Leave the pictures aside and copy all the data exactly.

Modification records
━━━━━━━━━━━━━━━━

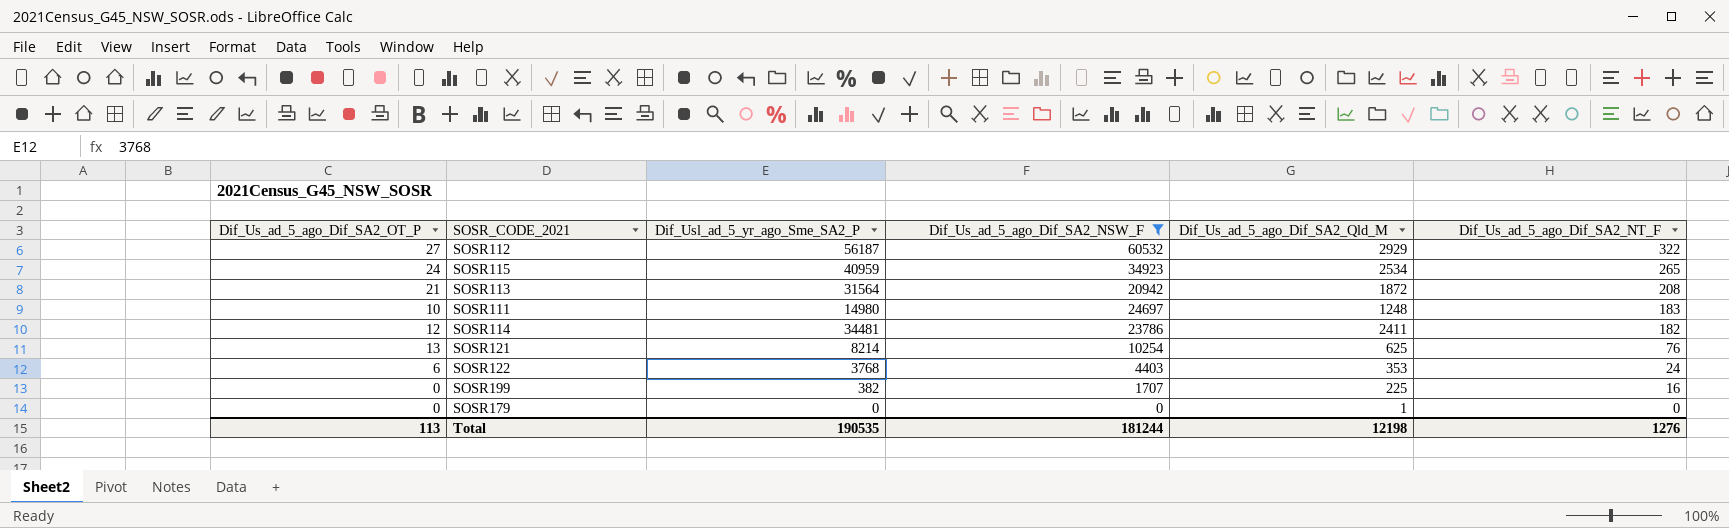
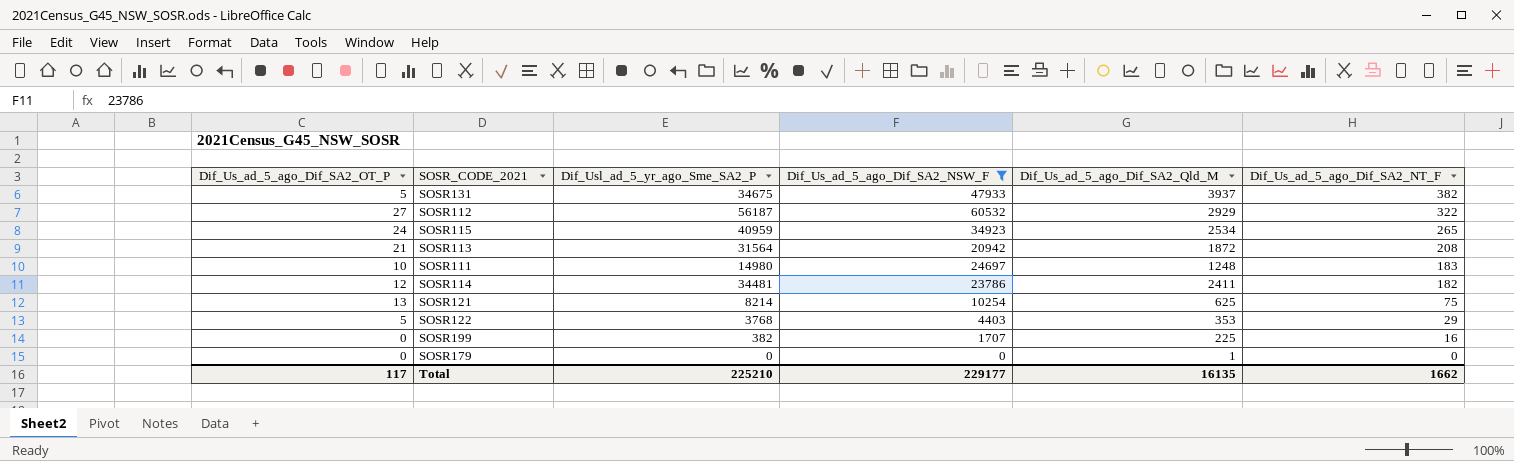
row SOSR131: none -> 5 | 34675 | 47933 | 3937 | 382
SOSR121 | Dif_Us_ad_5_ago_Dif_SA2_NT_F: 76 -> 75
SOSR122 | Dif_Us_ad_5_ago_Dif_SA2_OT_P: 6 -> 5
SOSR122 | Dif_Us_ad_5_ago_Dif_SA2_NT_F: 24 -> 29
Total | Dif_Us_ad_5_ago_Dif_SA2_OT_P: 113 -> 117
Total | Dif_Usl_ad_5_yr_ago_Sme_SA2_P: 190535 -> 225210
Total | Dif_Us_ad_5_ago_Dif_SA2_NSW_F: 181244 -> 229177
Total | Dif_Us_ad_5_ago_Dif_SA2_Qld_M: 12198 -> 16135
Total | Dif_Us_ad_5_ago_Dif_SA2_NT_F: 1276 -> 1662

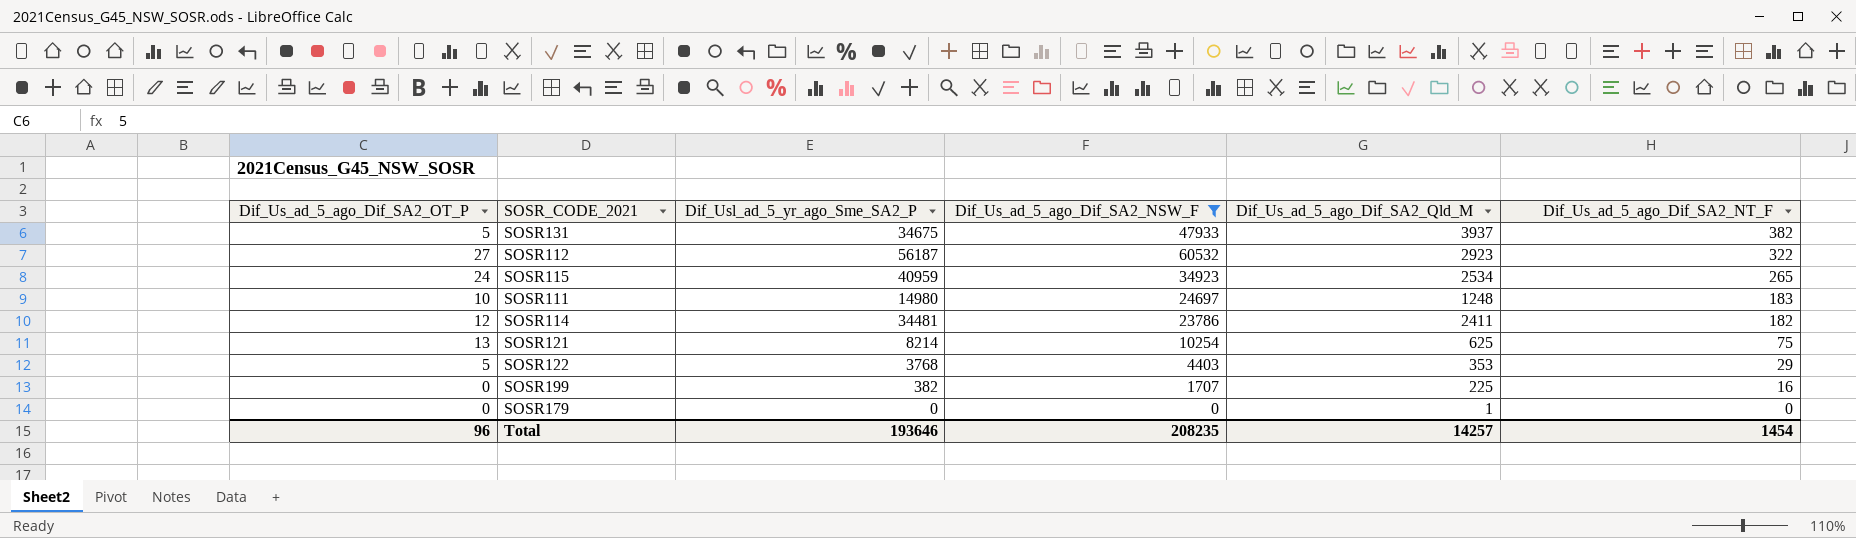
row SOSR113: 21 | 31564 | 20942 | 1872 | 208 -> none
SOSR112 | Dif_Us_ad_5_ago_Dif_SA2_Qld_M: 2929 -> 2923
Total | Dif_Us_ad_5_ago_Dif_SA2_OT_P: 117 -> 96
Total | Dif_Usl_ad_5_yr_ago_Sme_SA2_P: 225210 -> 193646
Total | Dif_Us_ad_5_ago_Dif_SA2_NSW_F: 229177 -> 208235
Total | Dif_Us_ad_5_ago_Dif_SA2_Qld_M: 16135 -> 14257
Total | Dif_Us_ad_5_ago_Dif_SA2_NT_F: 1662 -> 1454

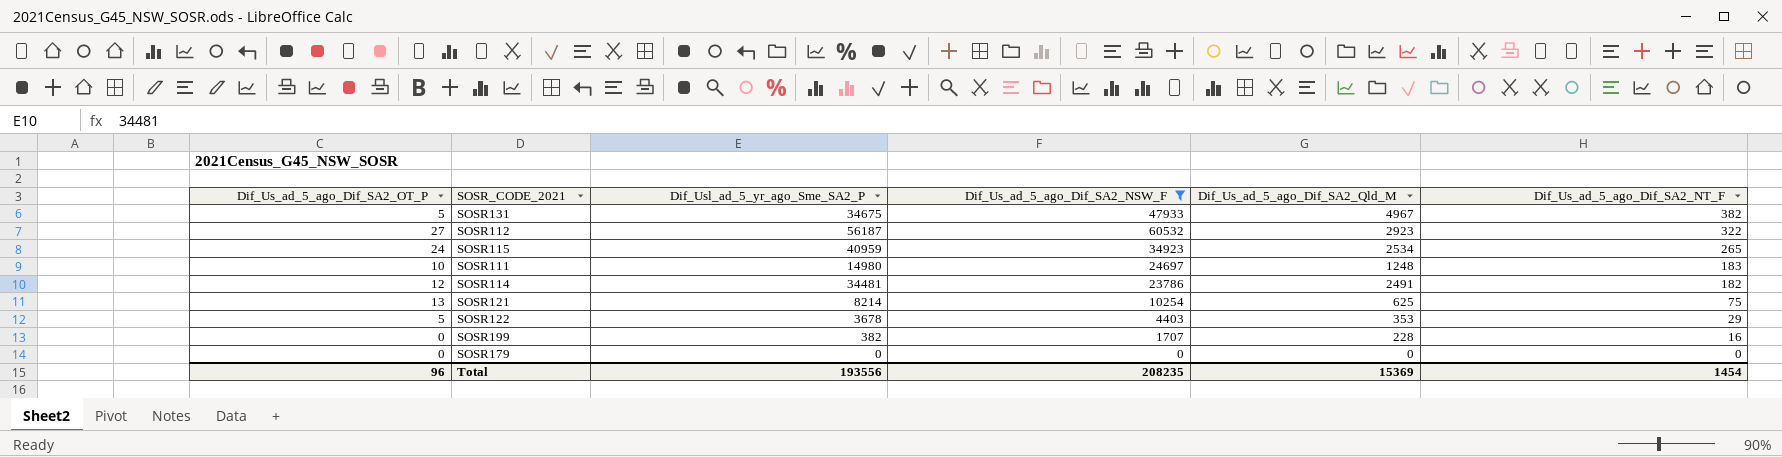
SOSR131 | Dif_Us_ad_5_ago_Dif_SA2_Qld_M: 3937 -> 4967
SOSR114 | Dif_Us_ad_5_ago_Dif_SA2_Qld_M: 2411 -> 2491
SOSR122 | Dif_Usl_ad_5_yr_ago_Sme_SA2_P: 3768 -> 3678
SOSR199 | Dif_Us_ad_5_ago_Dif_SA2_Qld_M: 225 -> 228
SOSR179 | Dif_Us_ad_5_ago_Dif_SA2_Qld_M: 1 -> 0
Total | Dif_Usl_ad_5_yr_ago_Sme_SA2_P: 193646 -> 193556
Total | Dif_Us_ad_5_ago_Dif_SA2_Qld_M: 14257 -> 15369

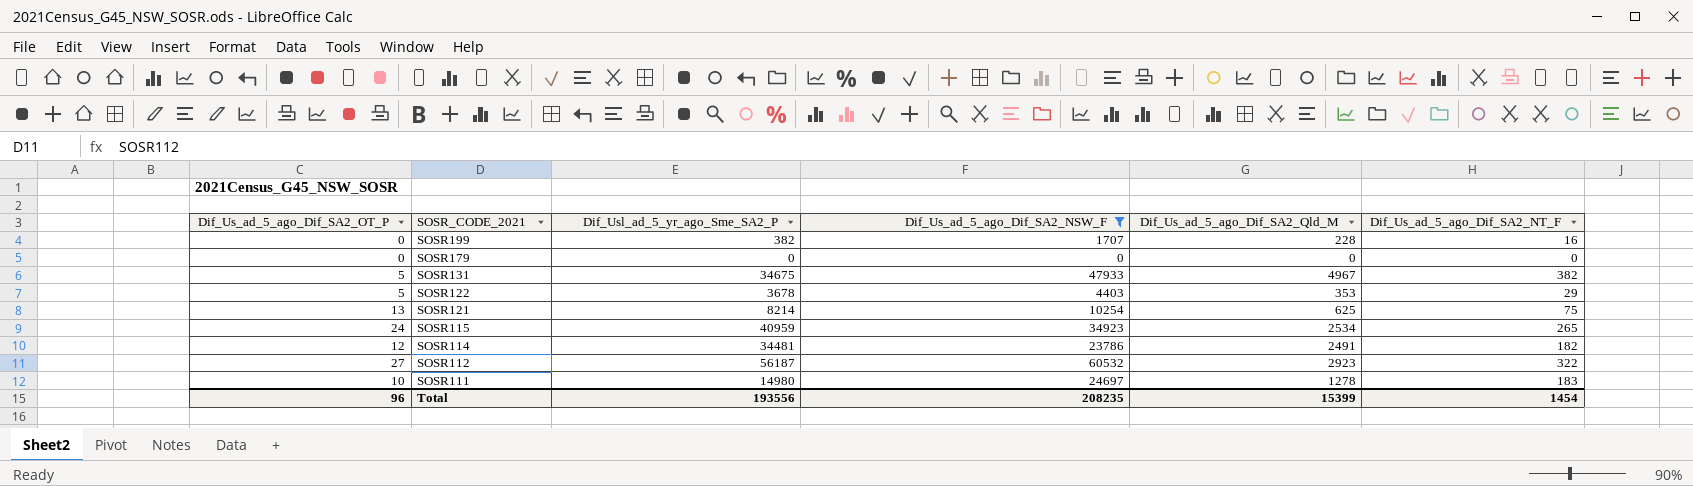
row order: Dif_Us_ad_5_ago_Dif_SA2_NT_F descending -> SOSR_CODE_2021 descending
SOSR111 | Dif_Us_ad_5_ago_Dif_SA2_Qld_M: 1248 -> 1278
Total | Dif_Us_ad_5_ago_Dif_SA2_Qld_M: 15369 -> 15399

━━━━━━━━━━━━━━━━

▸ Answer section
row SOSR131: none -> 5 | 34675 | 47933 | 3937 | 382
SOSR121 | Dif_Us_ad_5_ago_Dif_SA2_NT_F: 76 -> 75
SOSR122 | Dif_Us_ad_5_ago_Dif_SA2_OT_P: 6 -> 5
SOSR122 | Dif_Us_ad_5_ago_Dif_SA2_NT_F: 24 -> 29
Total | Dif_Us_ad_5_ago_Dif_SA2_OT_P: 113 -> 117
Total | Dif_Usl_ad_5_yr_ago_Sme_SA2_P: 190535 -> 225210
Total | Dif_Us_ad_5_ago_Dif_SA2_NSW_F: 181244 -> 229177
Total | Dif_Us_ad_5_ago_Dif_SA2_Qld_M: 12198 -> 16135
Total | Dif_Us_ad_5_ago_Dif_SA2_NT_F: 1276 -> 1662

row SOSR113: 21 | 31564 | 20942 | 1872 | 208 -> none
SOSR112 | Dif_Us_ad_5_ago_Dif_SA2_Qld_M: 2929 -> 2923
Total | Dif_Us_ad_5_ago_Dif_SA2_OT_P: 117 -> 96
Total | Dif_Usl_ad_5_yr_ago_Sme_SA2_P: 225210 -> 193646
Total | Dif_Us_ad_5_ago_Dif_SA2_NSW_F: 229177 -> 208235
Total | Dif_Us_ad_5_ago_Dif_SA2_Qld_M: 16135 -> 14257
Total | Dif_Us_ad_5_ago_Dif_SA2_NT_F: 1662 -> 1454

SOSR131 | Dif_Us_ad_5_ago_Dif_SA2_Qld_M: 3937 -> 4967
SOSR114 | Dif_Us_ad_5_ago_Dif_SA2_Qld_M: 2411 -> 2491
SOSR122 | Dif_Usl_ad_5_yr_ago_Sme_SA2_P: 3768 -> 3678
SOSR199 | Dif_Us_ad_5_ago_Dif_SA2_Qld_M: 225 -> 228
SOSR179 | Dif_Us_ad_5_ago_Dif_SA2_Qld_M: 1 -> 0
Total | Dif_Usl_ad_5_yr_ago_Sme_SA2_P: 193646 -> 193556
Total | Dif_Us_ad_5_ago_Dif_SA2_Qld_M: 14257 -> 15369

row order: Dif_Us_ad_5_ago_Dif_SA2_NT_F descending -> SOSR_CODE_2021 descending
SOSR111 | Dif_Us_ad_5_ago_Dif_SA2_Qld_M: 1248 -> 1278
Total | Dif_Us_ad_5_ago_Dif_SA2_Qld_M: 15369 -> 15399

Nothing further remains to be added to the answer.